Well, ce fut donc ze journée de brûlure maximum, la canicule record — en attendant la suivante, je suppose. Je me suis décidé en début d’après-midi à descendre dans la « chambre d’été », qui après tout est prévue pour cela. Au niveau de la cave, donc sous la maison, juste à l’aplomb de mon bureau, se trouve une petite pièce aux murs clairs. Elle a l’aspect d’une cabine de bateau, plutôt bien éclairée par une demi fenêtre située à ras de trottoir, l’ancien soupirail à charbon. Il y a beaucoup à Bordeaux de ces caves réaménagées en chambrettes. Le lit y est bon et, surtout, Mérédith y avait installé un petit bureau noir, genre écolier, auquel je me suis donc installé. De là, on voit le haut de la porte d’en face, avec son gros sourcil de pierre blonde, la toiture de tuiles rouges et le ciel bleu. il y faisait trois bons degrés de moins qu’au salon, par ces temps-ci ça compte rudement. J’ai écrit 6000 signes, c’est pas trop mal, contre les 10 000 d’hier au salon.
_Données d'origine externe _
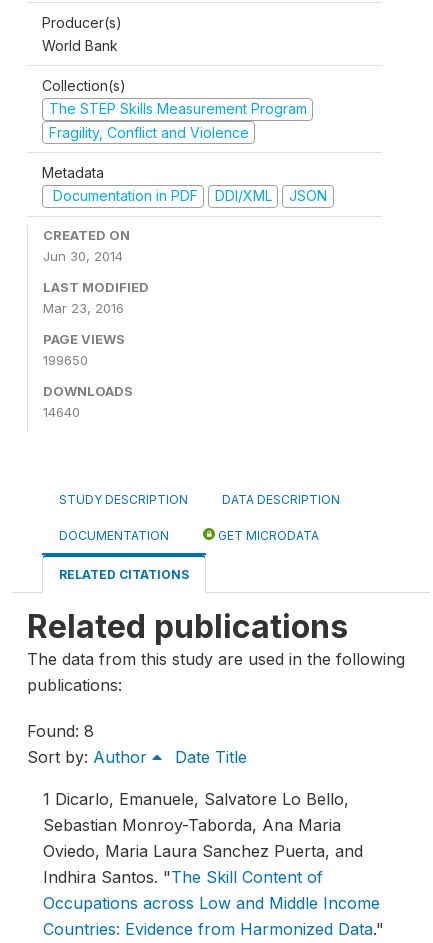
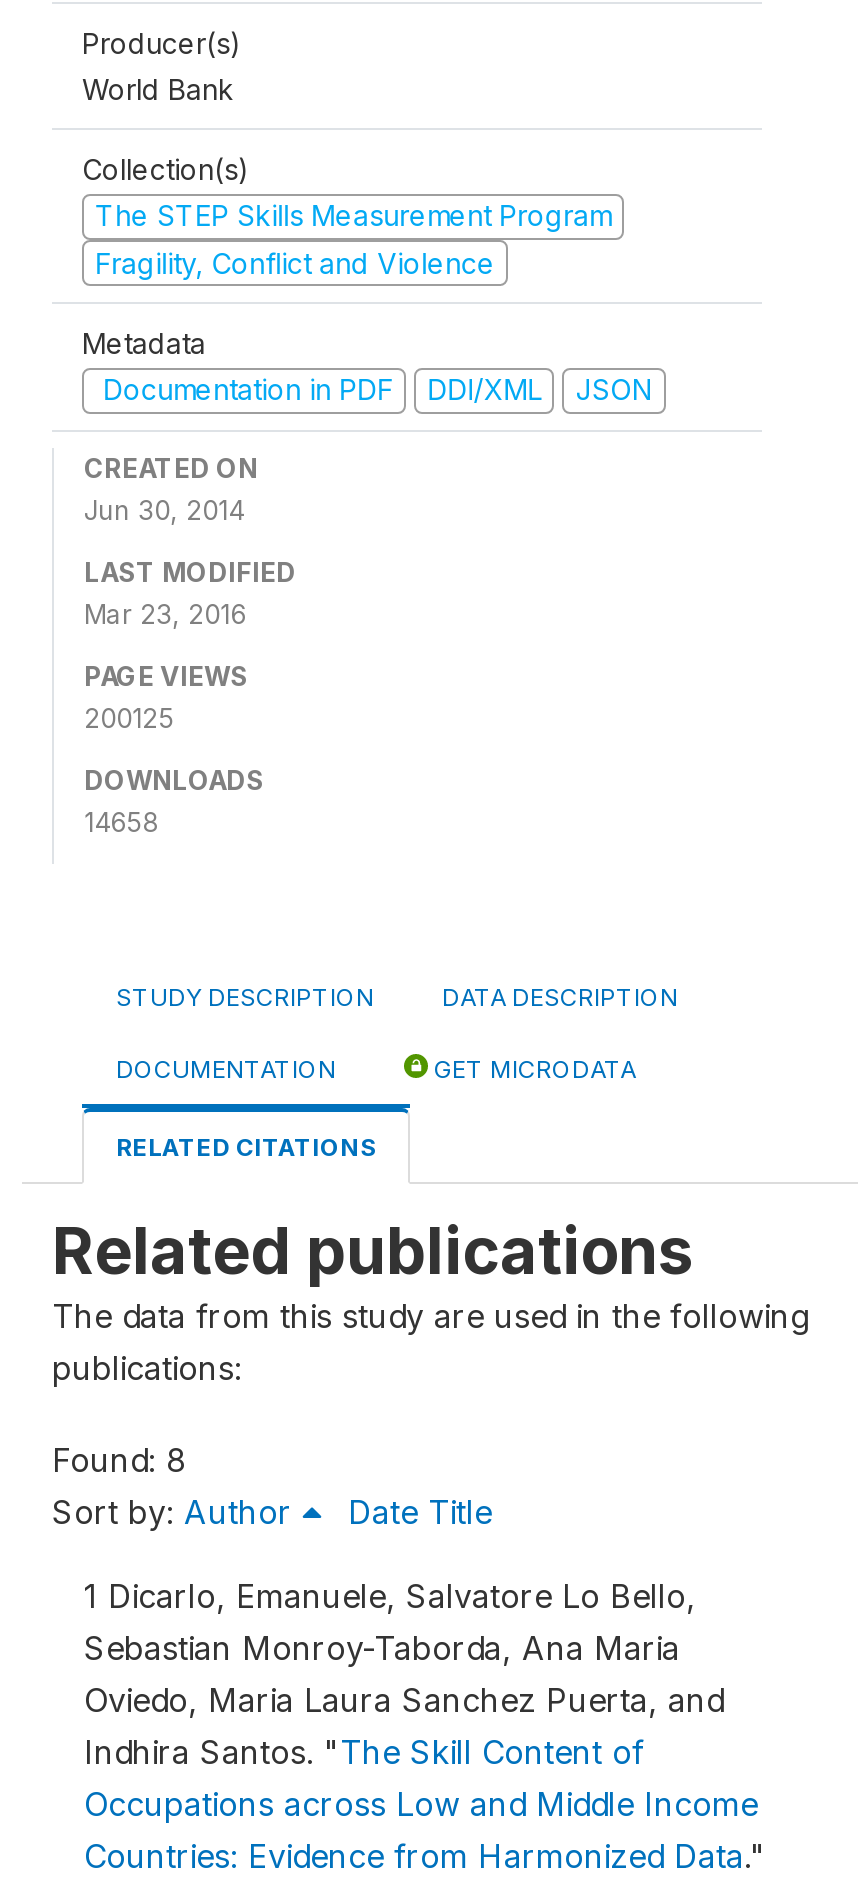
- 199650
+ 200125

- 14640
+ 14658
Les trois chattes ne sont pas super fans de cette pièce en sous-sol mais tout de même, la petite est rapidement venue s’installer près de moi, sur l’épais coussin du fauteuil qui se trouve là, puis les deux grosses sur le lit.

#2796

Le fanal rouge marquant le début de la zone piéton vibre et tire un filet vermillon jusqu’au bout de la rue sur les pavés vernis de bruine, tandis que la flèche de l’église se gomme dans l’ouate brumeuse. Après ces jours caniculaires on savoure un air gris, tendrement humide, sous le sifflement des martinets. Cours de l’Yser passe en vélo un sosie de Bernie Saunders, suivi par un joli brun boudeur. Des livres ? Oui j’en ai trouvé, car triste serait un week-end sans trouvailles de papier.

#2795

Visite inaugurale ce midi de la Meca, l’arche brutaliste géante qui, au bord de la Garonne à Bordeaux, accueille désormais les trois agences culturelles locales – Le livre et le cinéma, le spectacle, et l’art contemporain – sous un ciel déjà impitoyable. Les instances culturelles seront-elles hantées par les fantômes des abattoirs qui s’élevaient auparavant ici ?

#2794

Qu’il est bruyant, le silence de la ville, même en cette province. Au loin, à la limite de l’audible, des enfants jouent, parfois me parvient un de leurs appels, plus aigüe. Selon le vent, une rumeur du boulevard ou un galop ferroviaire enflent brièvement. La trompe d’un train vient de jeter son cri en deux tons puis montent les carillons de l’église, en un balancement sonore, un va et vient de bronze. Au-dessus de moi se froissent les feuilles du figuier, rêches et hésitantes. Il y a un bourdonnement d’insecte. Presque plus d’oiseaux à cette heure, ce matin je notais les sifflements d’un martinet, les roucoulades d’un pigeon et les trilles d’un merle, ne restent pour le moment que quelques piaille-piaille de moineau, discrets, modestes. Après les cloches, le roulement d’un store, le souffle d’une auto, des bruits de voix indistincts, puis tout se tait et ne subsiste que la respiration urbaine, rien de proche, juste des allusions. Mais voici le merle revenu, qui pousse ses notes claires.